I love mine - so light and sticky. Get some extra pins though - the aluminum pins save weight but they will just grind off a lot easier than steel ones. The new ones are hollow, a bit taller, and not so sharp.


----------



## rpet (Jan 27, 2004)

lol keep pedal pins away from rocks.


----------



## aphis (Sep 22, 2004)

rpet said:


> lol keep pedal pins away from rocks.


yes sir! :thumbsup:


----------



## Summit (Mar 25, 2004)

Sick pedals - light, wide platform, sticky, thin. They do leave some nice pedal bite gashes in the calf though.

Biggest problem is durability. The pins disintegrate on contact with rock, but can be easily replaced. The big problem is that the tabs that hold some of the pins snap off as well, so you can't put replacements back in. I'll run these until I kill them, but am ordering some Crampons for my next set.


----------



## Crimson (Jul 20, 2005)

Twenty 6 pedals do have a problem with the pins and the tabs. That is why I skipped on them They are a work of art but I need more durability. I have ran Brooklyns for years first Shinburgers then Veggie Burgers. I bought the Canfeild Crampons when the first came out and I am super happy with them. I have not even bent a pin even riding in Phx Az, the land of rocks and boulders.

Stephen


----------



## mamaloney (Feb 7, 2010)

Yeah, watch out for the outer pins getting hit and snapping the frame of the pedal.


----------



## IJBCape (Jun 14, 2010)

Yup my prerunner's pins are more than half gone, ordered new pins. Two of the pin holders cracked off as well. Do love these pedals though. I have cut shins and back of leg, but nothing too bad or any worse than other pedals. Not like Hutch Bear Traps! Also flipped bike onto me twice going over bars, and no injury from these.


----------



## JMH (Feb 23, 2005)

Nothing new from me either. I love the pedals, but they are subject to little dings that might not affect a burlier pedal. Chuky has knocked one of the pin mounts off her pedals and we both replace pins frequently from rock strikes.
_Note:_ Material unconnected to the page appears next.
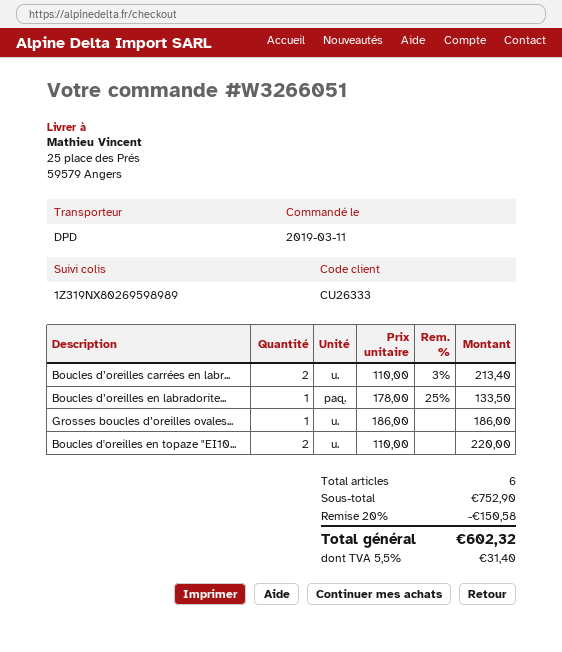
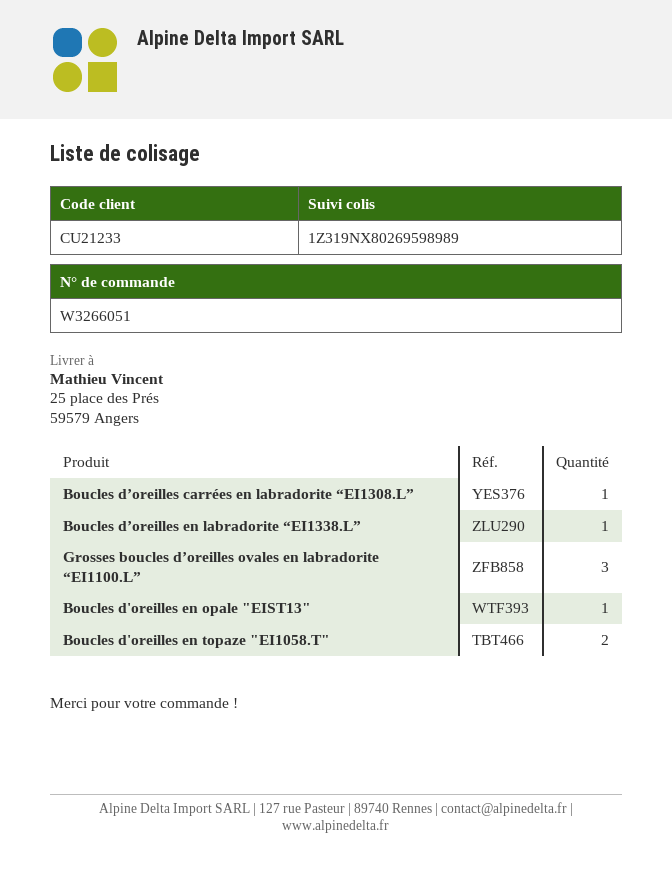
customer number: CU26333 -> CU21233
Boucles d’oreilles carrées en labr...: 2 -> 1
Grosses boucles d’oreilles ovales...: 1 -> 3
Boucles d'oreilles en opale "EIST13": none -> 1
It's the race car of pedals. Light and fast, they require some shop time to keep them in racing tune.

JMH


----------



## Err (Mar 21, 2005)

I'm rolling a set of Prerunners this year, so far, so good. Popped a couple pins, nothing special. No broken tabs or big chunks out of the pedals. Spent a week of resort riding in CO just recently, very rocky, no issues.


----------



## Dwdrums00 (Jul 8, 2006)

Mine have been holding up great! I haven't had to use any loctite on the pins. Tylers customer service is the best I have ever experienced!!

-Jasen


----------



## Uncle Cliffy (Jul 7, 2006)

Loving mine:










Yeah, that's my reflection. I've lost two pins cause I didn't locktite, and ripped one off. Threads came out, new pin in. They're thinner than other pedals I've ran so even with a really low BB (951) I haven't hit them much at all...


----------



## IJBCape (Jun 14, 2010)

Got new pins in today. The replacements I got were different - holes in the middle not like sharp nails.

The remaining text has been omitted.